Calle arriba llegó velozmente un carruaje cerrado, que pasó haciendo gran ruido sobre las piedras de la calle y se perdió en la distancia. Poco después llegaron dos coches de plaza, los precursores de una larga procesión de vehículos, que iban en su mayor parte hacia la estación Chalk Farm, donde cargaban entonces los trenes especiales del noroeste en lugar de hacerlo desde Euston.

Durante largo rato estuvo mi hermano asomado a la ventana, lleno de asombro, mirando a los policías, que llamaban a todas las puertas y comunicaban su incomprensible mensaje. Luego se abrió la puerta de su habitación y entró el vecino que ocupaba el cuarto del otro lado del corredor. El hombre vestía pantalones, camisa y zapatillas; llevaba colgando los tirantes y tenía el cabello en desorden.

—¿Qué diablos pasa? —preguntó—. ¿Es un incendio? ¡Qué bochinche endiablado!

Ambos se asomaron por la ventana, esforzándose por oír lo que gritaban los agentes de policía. La gente salía de las calles laterales y formaba grupos en las esquinas.

—¿Qué demonios pasa? —volvió a preguntar el vecino. Mi hermano le respondió algo vago y empezó a vestirse, yendo entre prenda y prenda hasta la ventana para no perder nada de lo que sucedía en las calles. Al poco rato llegaron hombres que vendían diarios.

—¡Londres en peligro de sofocación! —gritaban—. ¡Han caído las defensas de Kingston y Richmond! ¡Horribles desastres en el valle del Támesis!
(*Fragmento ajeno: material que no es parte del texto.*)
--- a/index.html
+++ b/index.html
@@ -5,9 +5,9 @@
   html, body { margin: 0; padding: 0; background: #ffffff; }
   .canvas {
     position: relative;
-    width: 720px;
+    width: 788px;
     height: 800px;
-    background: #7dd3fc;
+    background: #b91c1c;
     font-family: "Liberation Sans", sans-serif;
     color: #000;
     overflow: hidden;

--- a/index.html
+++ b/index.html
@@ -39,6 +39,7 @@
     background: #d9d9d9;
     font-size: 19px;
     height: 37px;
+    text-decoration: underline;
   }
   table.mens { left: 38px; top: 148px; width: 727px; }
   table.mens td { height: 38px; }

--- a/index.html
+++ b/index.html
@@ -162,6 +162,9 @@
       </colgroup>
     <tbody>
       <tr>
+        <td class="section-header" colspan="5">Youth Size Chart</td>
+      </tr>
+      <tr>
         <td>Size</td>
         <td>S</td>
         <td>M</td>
Y todo a su alrededor: en los cuartos de abajo, en las casas de ambos lados y de la acera opuesta, y detrás, en Park Terrace y en un centenar de otras calles de aquella parte de Marylebone y del distrito de Westbourne Park y St. Paneras; hacia el oeste y noroeste, en Kilburn, en St. John’s Wood y en Hampstead; hacia el este, en Shoreditch, Highbury, Haggerston y Hoxton, y, en suma, en toda la vasta ciudad de Londres, desde Ealing hasta East Ham, la gente se restregaba los ojos y abría las ventanas para mirar hacia fuera y formular preguntas, y se vestía apresuradamente cuando los primeros soplos de la tormenta del temor empezaban a recorrer las calles. Aquello fue el alba del gran pánico. Londres, que el domingo por la noche se había acostado estúpido e inerte, despertó en la madrugada del lunes para hacerse cargo de la inminencia del peligro. Como desde su ventana no podía enterarse de lo que pasaba, mi hermano bajó a la calle en el momento en que el cielo se teñía de rosa con la llegada del alba. La gente, que huía a pie y en toda clase de vehículos, tornábase cada vez más numerosa.